L'ospedale aveva sempre quel tipico odore di disinfettante e garze sterili, Daichi cominciava a pensare che i propri vestiti si stessero impregnando di quell'odore pungente. Girò l'angolo e, senza nemmeno guardare, entrò nell'ascensore. Si sentì picchiettare sulla spalla e a quel punto si rese conto di essere in compagnia del grigio.
Lo salutò con un gesto della mano, ma non aprì bocca, sentiva una sorta di malinconia avvolgerlo e in qualche modo vedere quel ragazzo dal carattere spensierato non lo aiutava affatto.
Uscì dall'ascensore e si lasciò alle spalle Sugawara, il quale lo guardò con curiosità mentre si allontanava.
Il moro giunse alla porta della stanza della nonna, ma non vi trovò nessuno.

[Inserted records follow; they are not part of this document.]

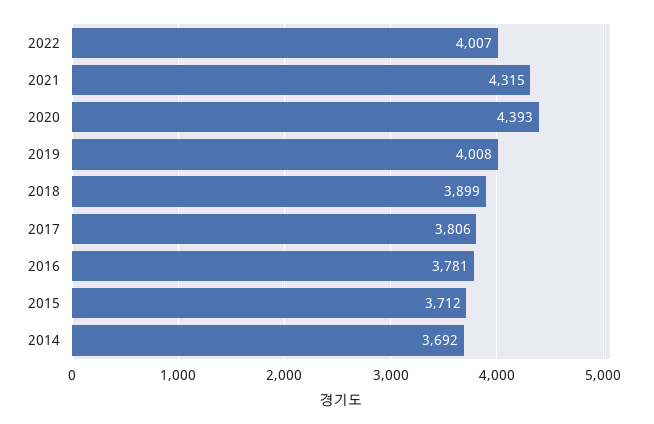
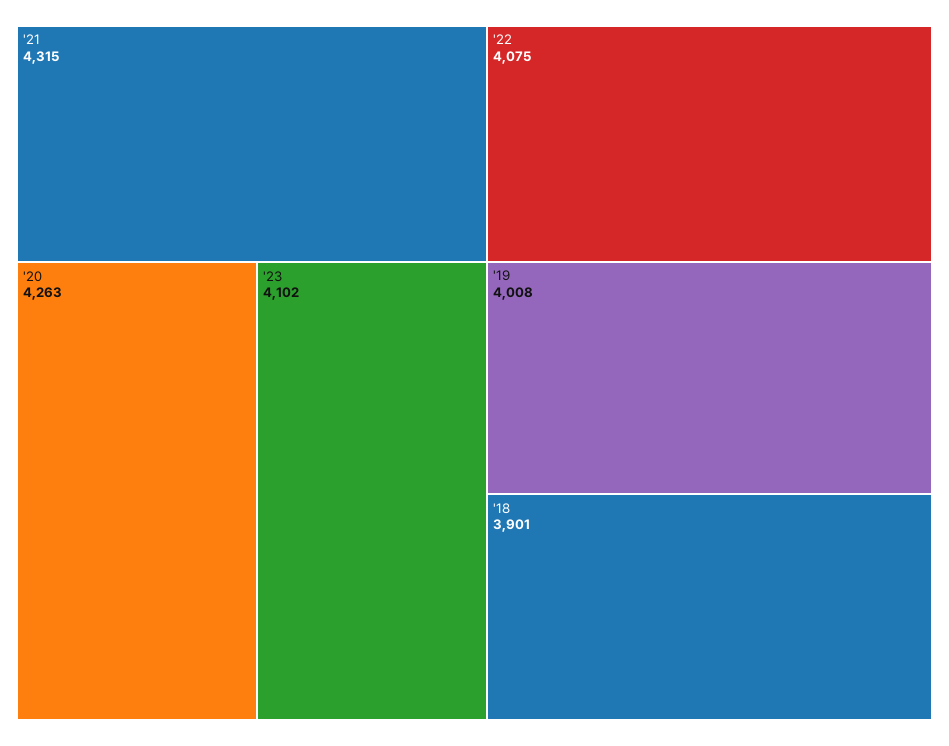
2022: 4007 -> 4075
2020: 4393 -> 4263
2018: 3899 -> 3901
2017: 3806 -> none
2016: 3781 -> none
2015: 3712 -> none
2014: 3692 -> none
'23: none -> 4102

Il lenzuolo sul letto era ben tirato e le tende coprivano la finestra che si affacciava sul giardino privato dell'ospedale. Con sguardo stanco si guardò intorno e poi vide un medico raggiungerlo.
L'uomo in camice bianco teneva una cartella in mano e si avvicinava con sguardo triste al ragazzo. Daichi scosse la testa e fece un passo indietro.
-no-
"salve Daichi, mi disp..."
"no" sussurrò il moro indietreggiando ancora e andandosi a scontrare con il letto alle sue spalle.

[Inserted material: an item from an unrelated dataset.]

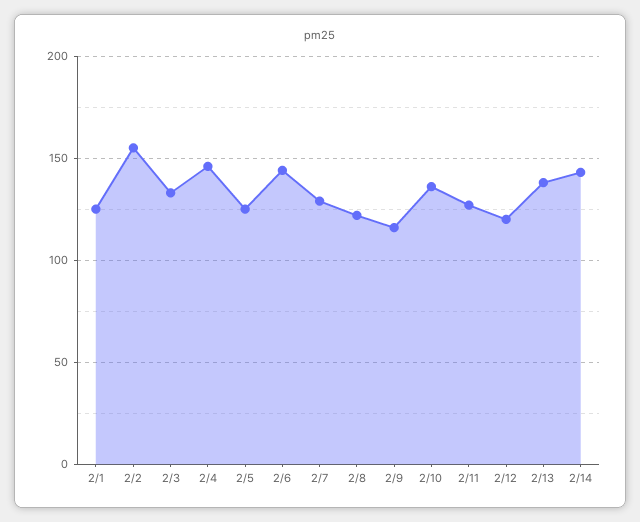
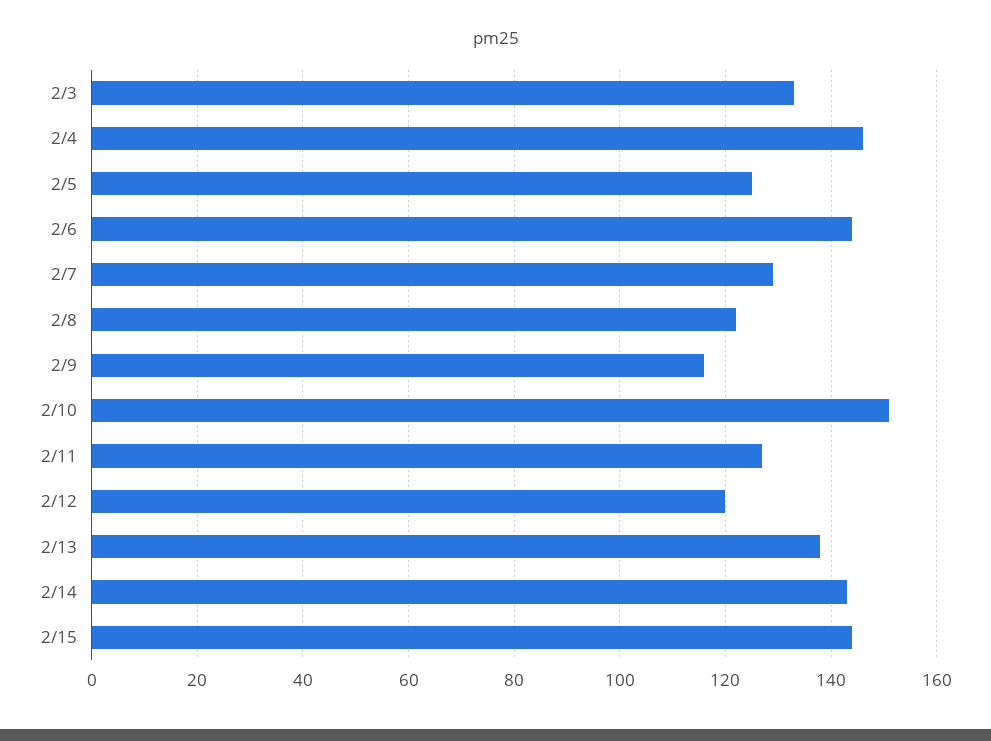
2/1: 125 -> none
2/2: 155 -> none
2/10: 135 -> 150
2/15: none -> 145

"mi dispiace tanto ma sua nonna se n'è andata questa mattina" disse il medico a bassa voce. Provò ad allungare il braccio verso il ragazzo per carezzargli la spalla, un gesto semplice, l'unico che uno sconosciuto potesse fare per consolare qualcuno che aveva appena perso una persona cara, ma Daichi lo allontanò schiaffeggiandogli la mano.
-non può essere-
Si girò a guardare il letto vuoto. Era sempre stato così chiaro quel lenzuolo, eppure, quando c'era la nonna a occupare quel materasso, gli sembrava più allegro anche il lenzuolo candido.
-dove sei andata, nonna?-
Corse verso il piccolo bagno privato della camera, ma lì non vi trovò nessuno.
-ma io non c'ero-
Si portò una mano al petto, lì dove poteva sentire il cuore impazzire, e strinse la felpa tra le dita.
-se n'è andata da sola-
Si piegò sulle proprie gambe e si scontrò con le ginocchia con il pavimento lucido. Quel pavimento che spesso aveva fissato nei momenti di disagio passati in quel posto. Avrebbe voluto urlare, avrebbe voluto sfogarsi, ma non poteva farlo, non in quel posto.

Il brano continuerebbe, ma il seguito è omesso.